Data provided -
++++++++++++++++++++
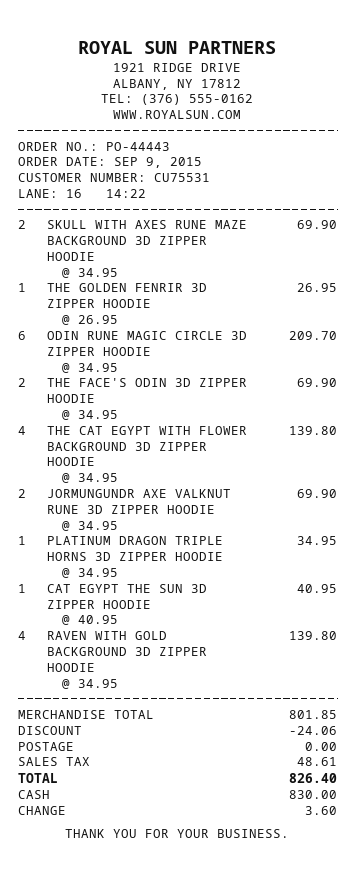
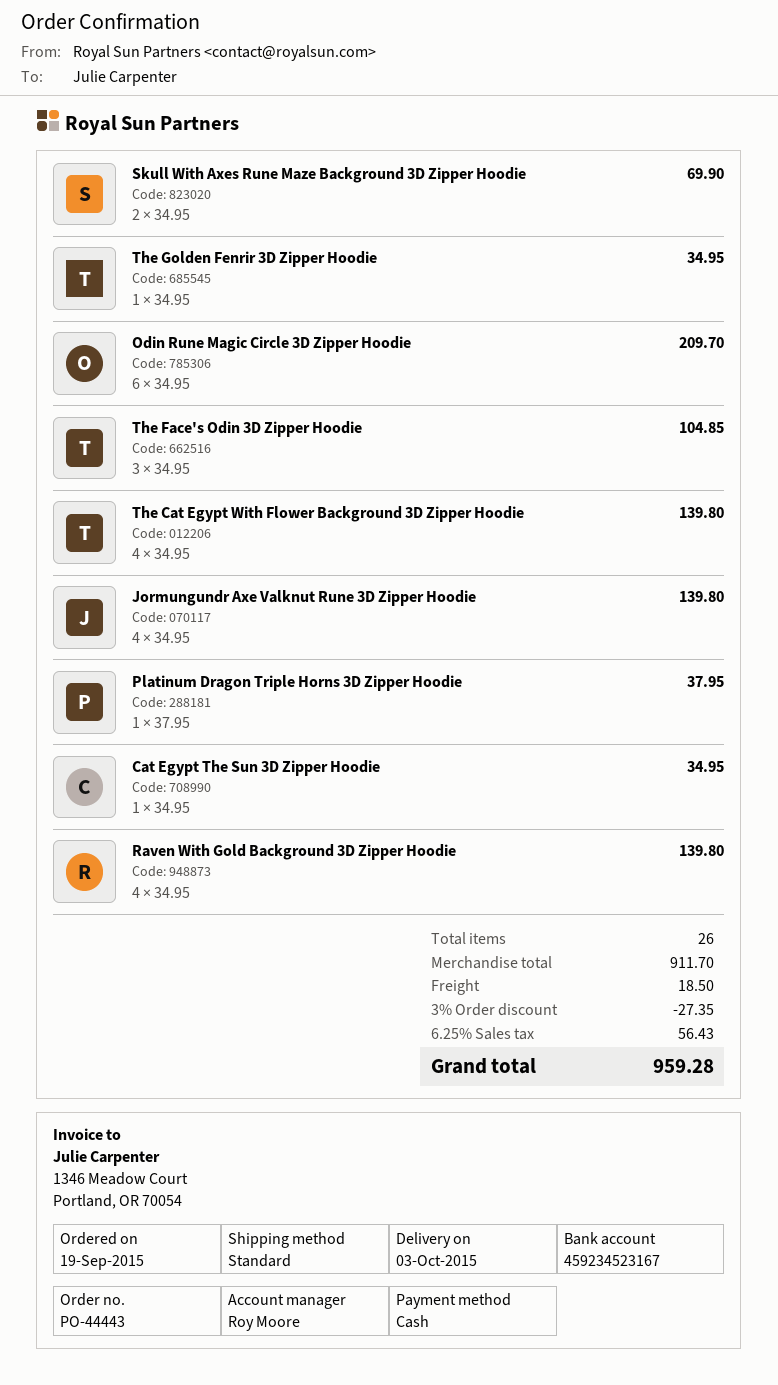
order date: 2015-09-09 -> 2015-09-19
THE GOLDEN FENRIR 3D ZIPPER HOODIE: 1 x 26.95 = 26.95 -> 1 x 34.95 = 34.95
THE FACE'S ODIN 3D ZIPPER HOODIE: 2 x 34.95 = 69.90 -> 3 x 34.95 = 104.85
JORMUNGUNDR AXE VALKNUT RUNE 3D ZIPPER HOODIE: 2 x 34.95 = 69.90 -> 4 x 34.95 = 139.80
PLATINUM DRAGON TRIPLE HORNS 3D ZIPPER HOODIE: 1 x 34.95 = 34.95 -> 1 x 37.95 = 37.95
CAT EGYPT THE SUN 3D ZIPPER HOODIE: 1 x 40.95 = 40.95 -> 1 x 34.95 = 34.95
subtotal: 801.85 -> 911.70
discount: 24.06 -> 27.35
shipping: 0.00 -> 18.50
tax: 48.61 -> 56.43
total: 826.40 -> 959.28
++++++++++++++++++++
Exercise details -
Each line above where the word "HOODIE" occurs should be returned in full.

Task result -
THE GOLDEN FENRIR 3D ZIPPER HOODIE: 1 x 26.95 = 26.95 -> 1 x 34.95 = 34.95
THE FACE'S ODIN 3D ZIPPER HOODIE: 2 x 34.95 = 69.90 -> 3 x 34.95 = 104.85
JORMUNGUNDR AXE VALKNUT RUNE 3D ZIPPER HOODIE: 2 x 34.95 = 69.90 -> 4 x 34.95 = 139.80
PLATINUM DRAGON TRIPLE HORNS 3D ZIPPER HOODIE: 1 x 34.95 = 34.95 -> 1 x 37.95 = 37.95
CAT EGYPT THE SUN 3D ZIPPER HOODIE: 1 x 40.95 = 40.95 -> 1 x 34.95 = 34.95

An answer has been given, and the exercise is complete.